### Web interface edit records
-=-=-

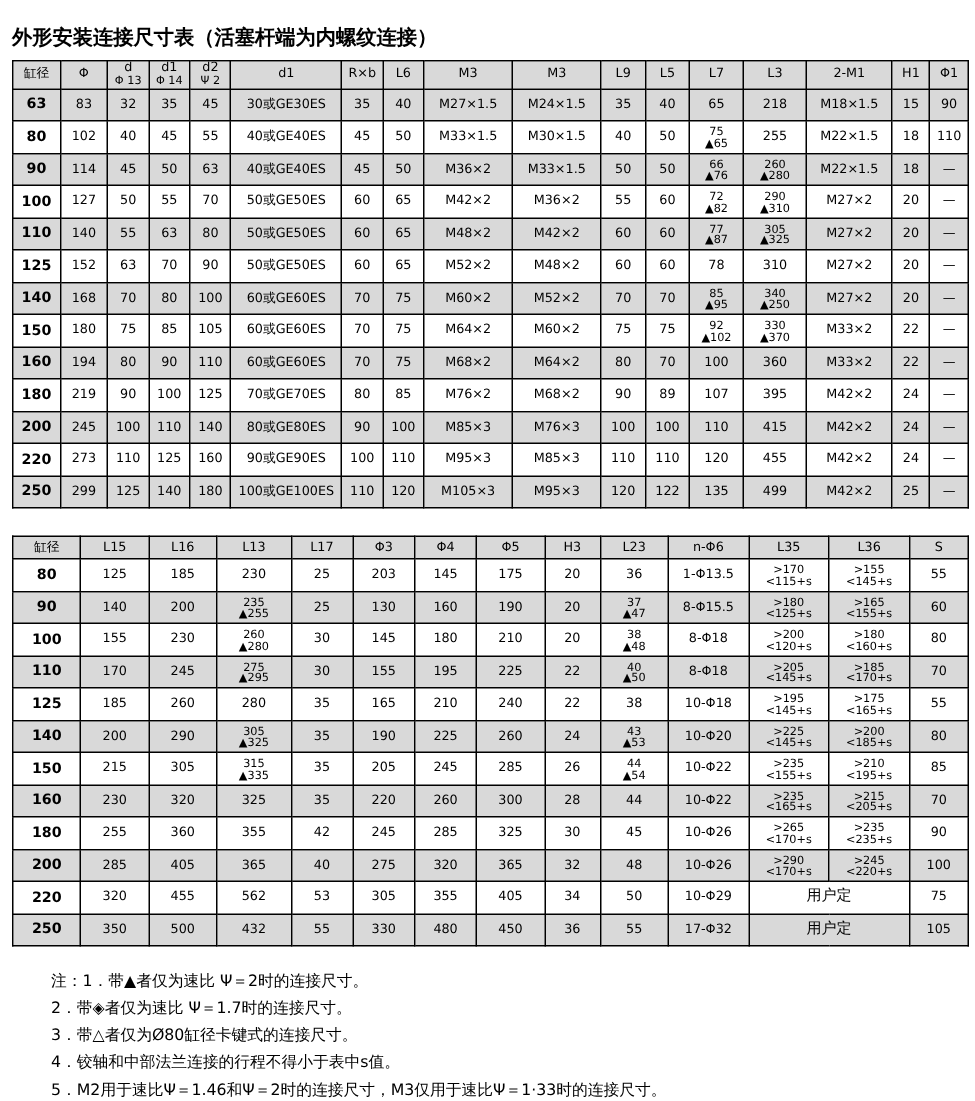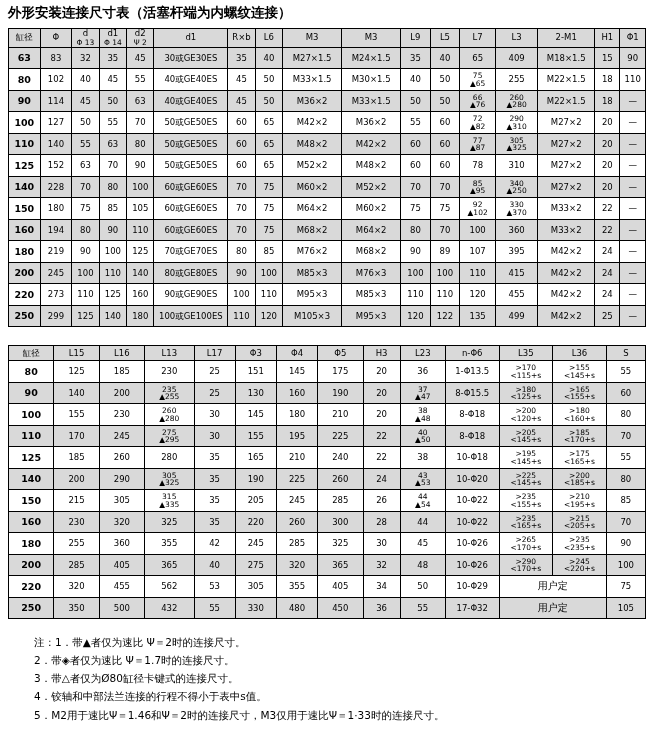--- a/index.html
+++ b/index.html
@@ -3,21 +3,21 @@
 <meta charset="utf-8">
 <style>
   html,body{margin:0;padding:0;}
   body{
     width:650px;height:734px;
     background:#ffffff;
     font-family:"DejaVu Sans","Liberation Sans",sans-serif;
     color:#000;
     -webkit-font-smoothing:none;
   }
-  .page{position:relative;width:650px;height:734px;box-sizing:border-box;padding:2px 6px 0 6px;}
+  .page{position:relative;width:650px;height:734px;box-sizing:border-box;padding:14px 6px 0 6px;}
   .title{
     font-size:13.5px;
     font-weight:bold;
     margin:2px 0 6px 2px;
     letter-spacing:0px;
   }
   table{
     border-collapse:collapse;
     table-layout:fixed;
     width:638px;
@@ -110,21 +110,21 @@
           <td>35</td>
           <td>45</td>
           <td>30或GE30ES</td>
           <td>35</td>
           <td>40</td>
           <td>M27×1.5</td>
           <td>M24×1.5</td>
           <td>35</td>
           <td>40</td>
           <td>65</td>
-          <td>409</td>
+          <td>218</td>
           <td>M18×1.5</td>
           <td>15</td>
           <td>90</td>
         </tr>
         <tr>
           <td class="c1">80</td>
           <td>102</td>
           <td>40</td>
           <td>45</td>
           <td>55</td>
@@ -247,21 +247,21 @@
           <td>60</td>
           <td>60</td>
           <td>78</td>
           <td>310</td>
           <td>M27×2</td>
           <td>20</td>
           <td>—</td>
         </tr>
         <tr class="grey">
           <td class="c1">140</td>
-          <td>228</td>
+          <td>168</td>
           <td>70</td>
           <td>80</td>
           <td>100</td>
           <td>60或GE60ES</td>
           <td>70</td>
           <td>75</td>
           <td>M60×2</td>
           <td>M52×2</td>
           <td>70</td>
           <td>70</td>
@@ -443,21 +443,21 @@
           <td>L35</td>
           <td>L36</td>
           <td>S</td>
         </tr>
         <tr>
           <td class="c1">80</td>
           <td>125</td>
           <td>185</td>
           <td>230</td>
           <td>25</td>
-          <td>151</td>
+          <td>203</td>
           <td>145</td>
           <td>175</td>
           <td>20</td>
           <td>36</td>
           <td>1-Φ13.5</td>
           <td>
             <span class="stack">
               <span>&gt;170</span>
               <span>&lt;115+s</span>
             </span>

-=-=-

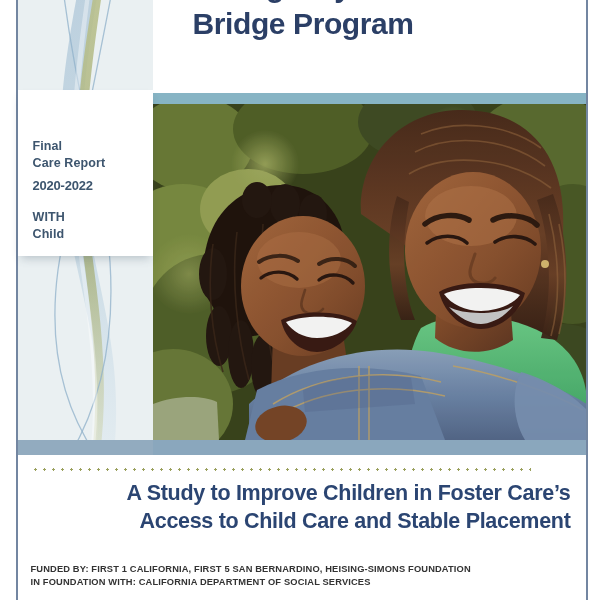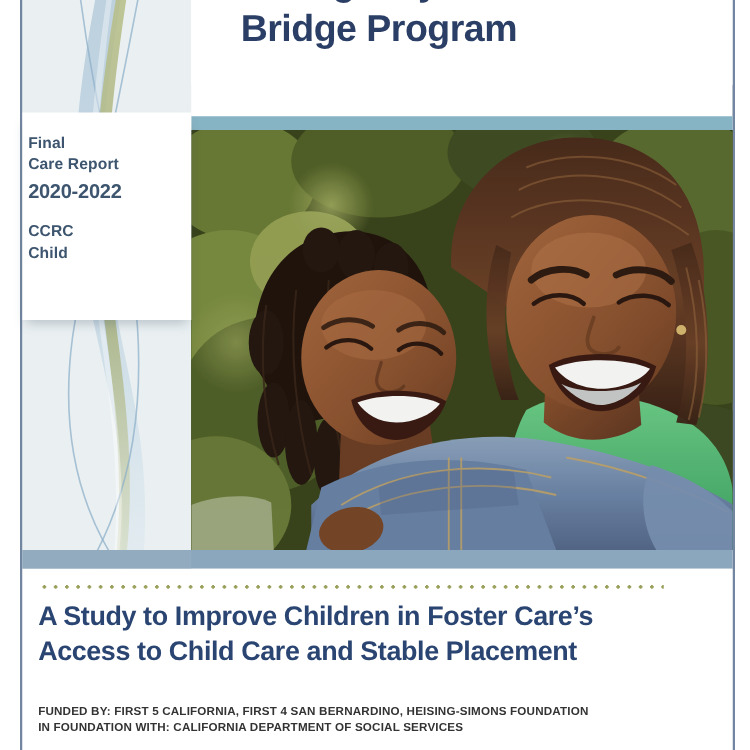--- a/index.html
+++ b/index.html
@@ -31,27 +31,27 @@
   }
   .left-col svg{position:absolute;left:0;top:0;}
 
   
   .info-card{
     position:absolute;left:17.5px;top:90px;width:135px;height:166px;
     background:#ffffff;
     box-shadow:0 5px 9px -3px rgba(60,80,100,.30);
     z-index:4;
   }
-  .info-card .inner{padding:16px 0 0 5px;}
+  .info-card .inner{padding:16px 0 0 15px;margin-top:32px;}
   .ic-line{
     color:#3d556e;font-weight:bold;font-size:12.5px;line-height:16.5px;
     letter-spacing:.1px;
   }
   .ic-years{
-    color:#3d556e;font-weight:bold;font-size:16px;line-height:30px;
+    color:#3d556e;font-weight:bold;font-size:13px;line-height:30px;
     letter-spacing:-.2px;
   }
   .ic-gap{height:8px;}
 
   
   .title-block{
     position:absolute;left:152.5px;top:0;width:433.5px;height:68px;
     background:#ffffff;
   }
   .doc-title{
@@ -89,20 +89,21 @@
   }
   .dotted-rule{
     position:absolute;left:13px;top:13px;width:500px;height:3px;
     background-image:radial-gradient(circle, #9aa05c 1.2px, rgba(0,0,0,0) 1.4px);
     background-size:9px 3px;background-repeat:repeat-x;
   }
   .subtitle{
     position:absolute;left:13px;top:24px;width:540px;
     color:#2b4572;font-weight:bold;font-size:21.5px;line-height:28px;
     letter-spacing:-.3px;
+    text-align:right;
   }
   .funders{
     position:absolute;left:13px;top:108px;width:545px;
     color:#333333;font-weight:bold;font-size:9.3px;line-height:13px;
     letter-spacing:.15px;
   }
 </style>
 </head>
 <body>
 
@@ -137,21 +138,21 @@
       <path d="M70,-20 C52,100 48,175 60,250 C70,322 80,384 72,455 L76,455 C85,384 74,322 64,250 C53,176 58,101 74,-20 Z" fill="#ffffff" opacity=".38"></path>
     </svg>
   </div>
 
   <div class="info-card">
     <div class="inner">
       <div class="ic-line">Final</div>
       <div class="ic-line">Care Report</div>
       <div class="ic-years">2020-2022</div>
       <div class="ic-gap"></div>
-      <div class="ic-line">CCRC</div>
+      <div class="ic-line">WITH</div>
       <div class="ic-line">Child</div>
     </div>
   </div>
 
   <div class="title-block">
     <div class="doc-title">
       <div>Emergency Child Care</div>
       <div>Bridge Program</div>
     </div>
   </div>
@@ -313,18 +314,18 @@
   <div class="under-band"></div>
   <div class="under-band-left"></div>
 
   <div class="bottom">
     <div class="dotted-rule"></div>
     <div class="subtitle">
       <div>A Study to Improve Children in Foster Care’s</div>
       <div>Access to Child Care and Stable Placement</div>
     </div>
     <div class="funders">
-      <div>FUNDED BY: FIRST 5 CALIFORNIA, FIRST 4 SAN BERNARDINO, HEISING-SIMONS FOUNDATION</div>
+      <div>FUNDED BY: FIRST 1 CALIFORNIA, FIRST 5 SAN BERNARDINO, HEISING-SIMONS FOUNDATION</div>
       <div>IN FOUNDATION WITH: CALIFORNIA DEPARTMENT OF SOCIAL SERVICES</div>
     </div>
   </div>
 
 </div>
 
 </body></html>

-=-=-

### What you have to do
Your reply should contain only the number of lines in the entries above with the word "FOUNDATION".

### Task result
3